- _Work instructions_: Retype, exactly and with both ends included, the lines below from the one containing "total: 3419.90 -> 3426.58" through the end; omit the pictures.
*** Opening Records for this task ***
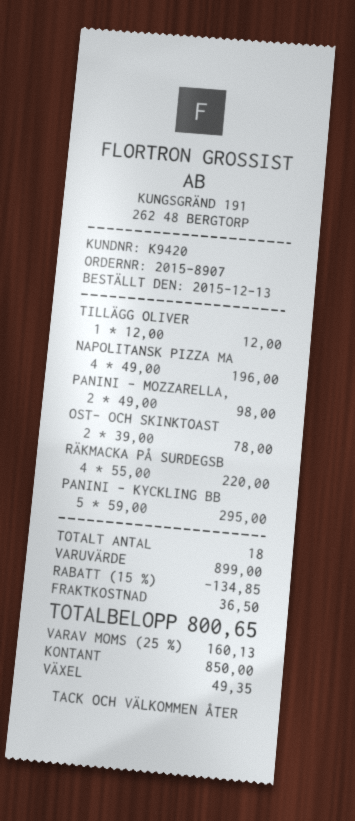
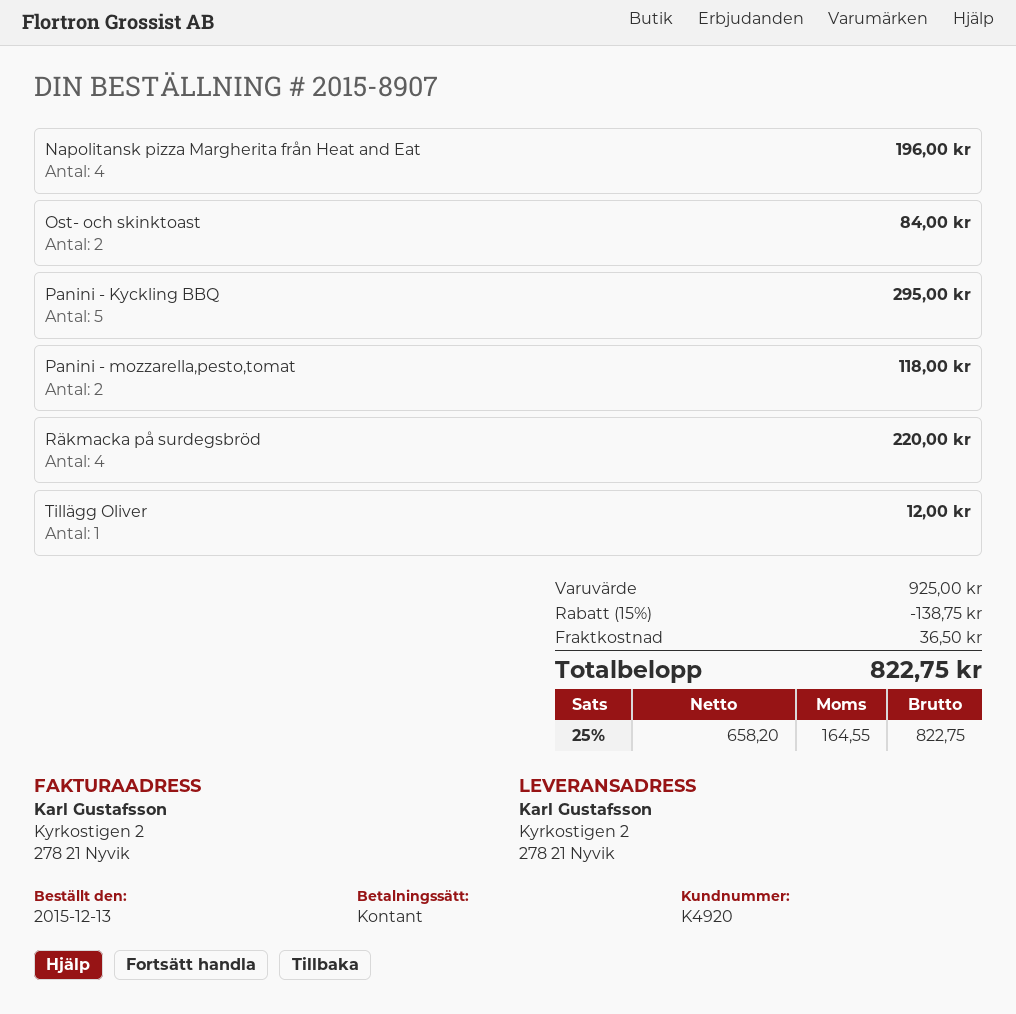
customer number: K9420 -> K4920
PANINI - MOZZARELLA,: 2 for 98.00 -> 2 for 118.00
OST- OCH SKINKTOAST: 2 for 78.00 -> 2 for 84.00
subtotal: 899.00 -> 925.00
discount: 15% = 134.85 -> 15% = 138.75
tax: 25% = 160.13 -> 25% = 164.55
total: 800.65 -> 822.75

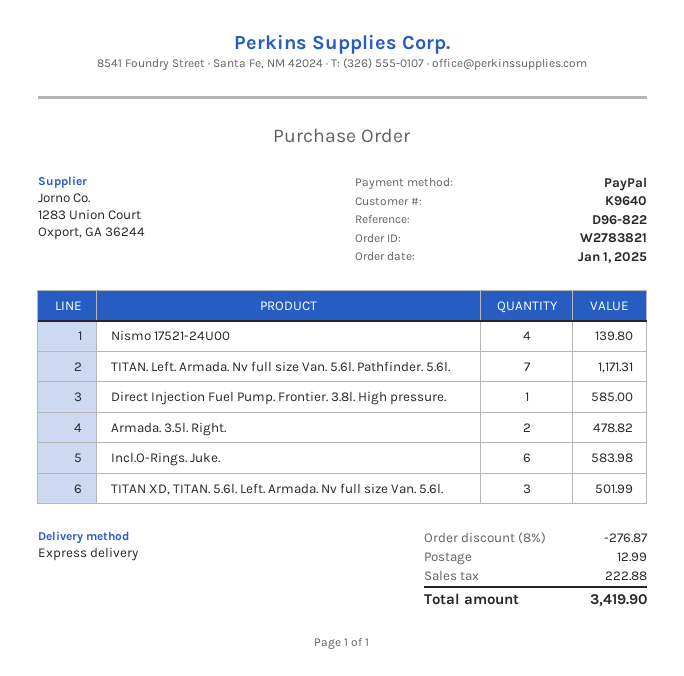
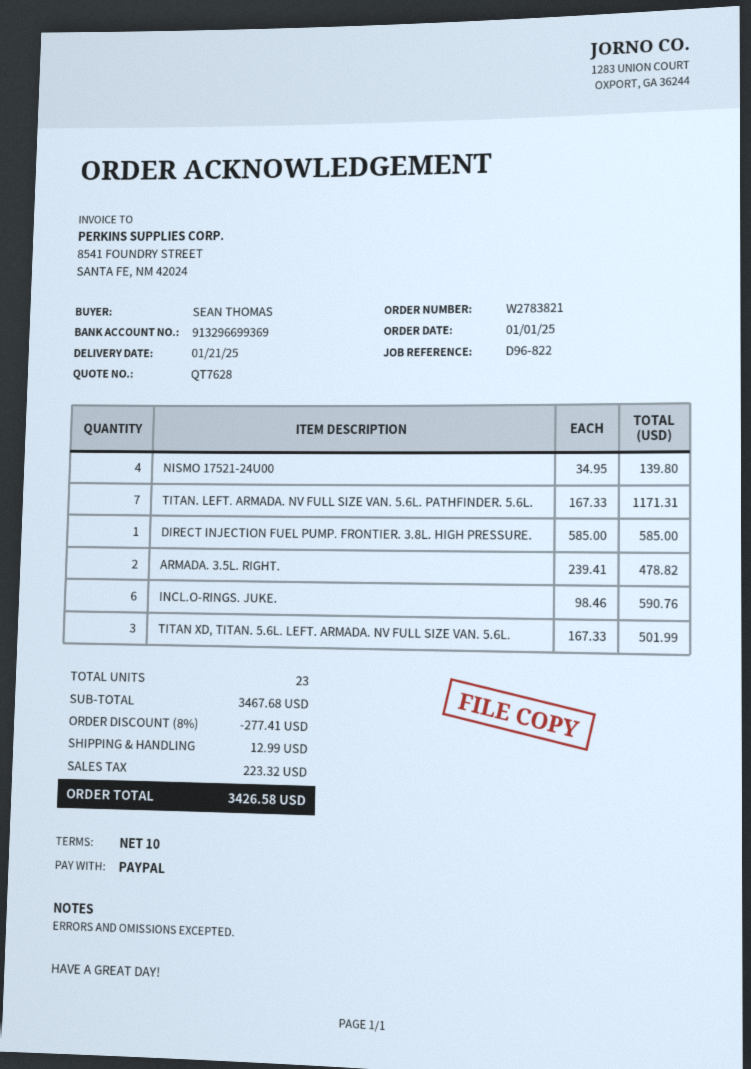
Incl.O-Rings. Juke.: 6 for 583.98 -> 6 for 590.76
discount: 8% = 276.87 -> 8% = 277.41
tax: 222.88 -> 223.32
total: 3419.90 -> 3426.58

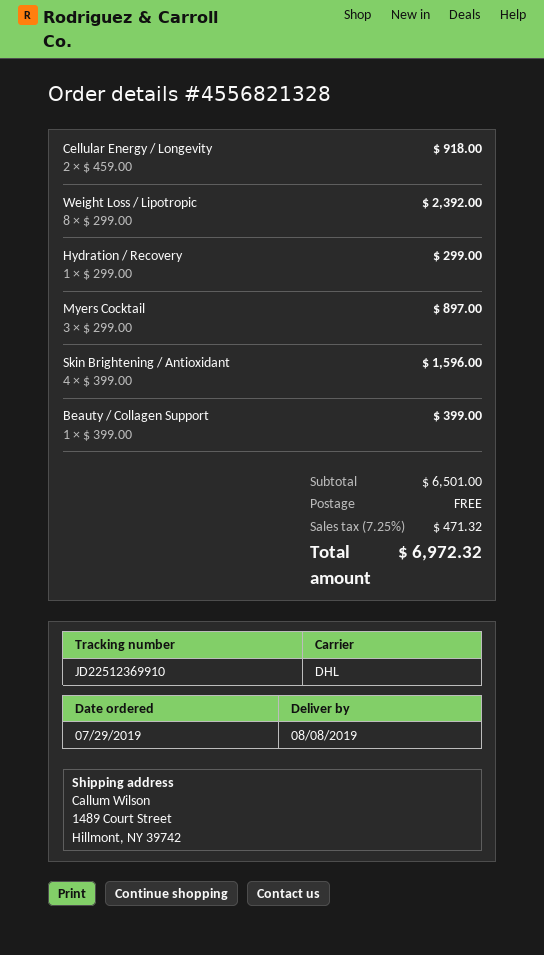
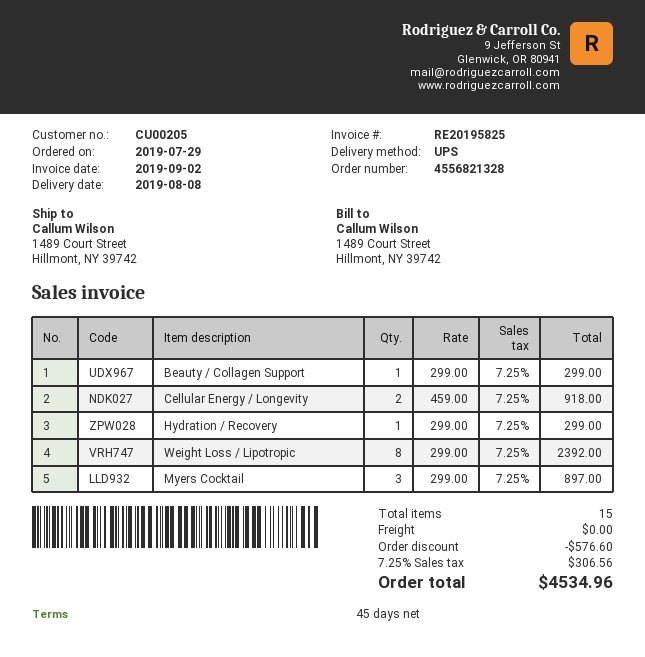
shipping method: DHL -> UPS
Skin Brightening / Antioxidant: 4 x 399.00 = 1596.00 -> none
Beauty / Collagen Support: 1 x 399.00 = 399.00 -> 1 x 299.00 = 299.00
discount: none -> 576.60
tax: 7.25% = 471.32 -> 7.25% = 306.56
total: 6972.32 -> 4534.96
*** Closing Records for this task ***
- _Answer box_:
total: 3419.90 -> 3426.58

shipping method: DHL -> UPS
Skin Brightening / Antioxidant: 4 x 399.00 = 1596.00 -> none
Beauty / Collagen Support: 1 x 399.00 = 399.00 -> 1 x 299.00 = 299.00
discount: none -> 576.60
tax: 7.25% = 471.32 -> 7.25% = 306.56
total: 6972.32 -> 4534.96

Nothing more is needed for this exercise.